◆ WHAT THE TASK ASKS
Output the data verbatim, minus the images.

◆ GIVEN ENTRIES
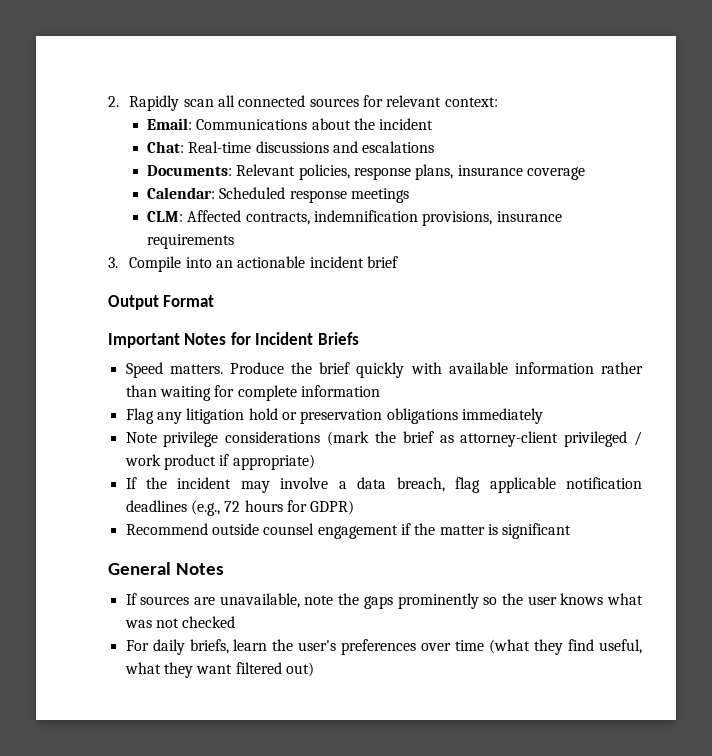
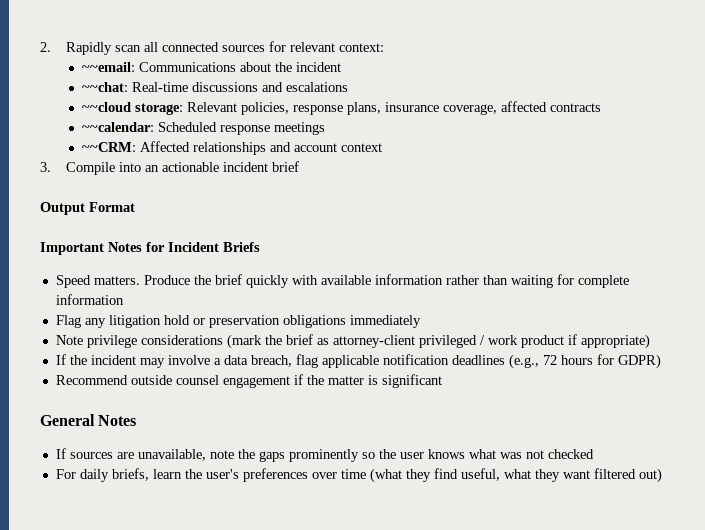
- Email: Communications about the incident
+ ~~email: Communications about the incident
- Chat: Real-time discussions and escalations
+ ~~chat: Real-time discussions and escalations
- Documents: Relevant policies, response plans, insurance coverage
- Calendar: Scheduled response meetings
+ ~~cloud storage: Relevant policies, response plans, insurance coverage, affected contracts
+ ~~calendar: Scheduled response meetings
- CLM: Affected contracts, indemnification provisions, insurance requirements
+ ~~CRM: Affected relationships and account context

◆ RESULT BELOW
- Email: Communications about the incident
+ ~~email: Communications about the incident
- Chat: Real-time discussions and escalations
+ ~~chat: Real-time discussions and escalations
- Documents: Relevant policies, response plans, insurance coverage
- Calendar: Scheduled response meetings
+ ~~cloud storage: Relevant policies, response plans, insurance coverage, affected contracts
+ ~~calendar: Scheduled response meetings
- CLM: Affected contracts, indemnification provisions, insurance requirements
+ ~~CRM: Affected relationships and account context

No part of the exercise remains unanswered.